Your objective:
Your copy should repeat each record exactly and contain none of the pictures.

Records for processing:
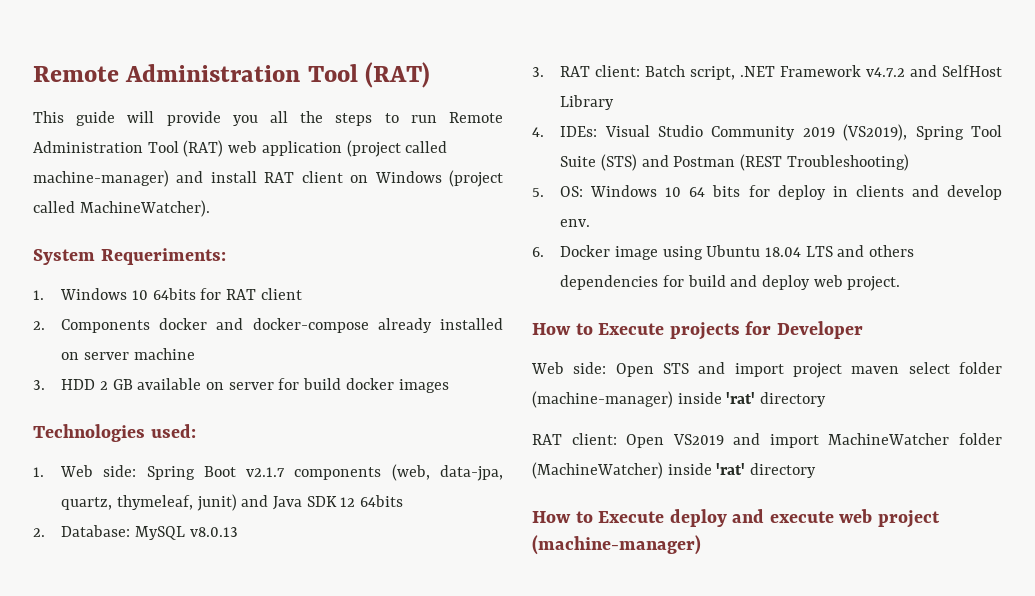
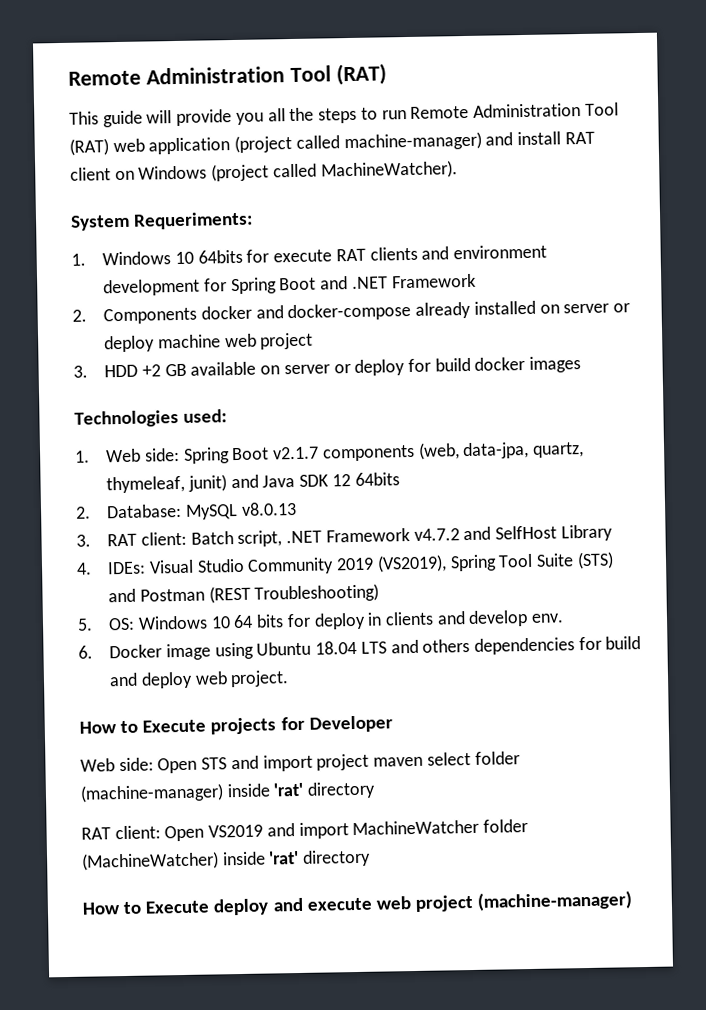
[226,288,302,300] RAT client -> [273,244,548,263] [103,273,476,297] execute RAT clients and environment development for Spring Boot and .NET Framework
(129, 356) none -> [613,303,631,313] [104,335,156,353] or deploy
(195, 354) none -> [224,332,314,350] web project
[99,381,108,390] 2 -> [141,364,161,377] +2
(274, 386) none -> [333,359,406,376] or deploy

Result:
[226,288,302,300] RAT client -> [273,244,548,263] [103,273,476,297] execute RAT clients and environment development for Spring Boot and .NET Framework
(129, 356) none -> [613,303,631,313] [104,335,156,353] or deploy
(195, 354) none -> [224,332,314,350] web project
[99,381,108,390] 2 -> [141,364,161,377] +2
(274, 386) none -> [333,359,406,376] or deploy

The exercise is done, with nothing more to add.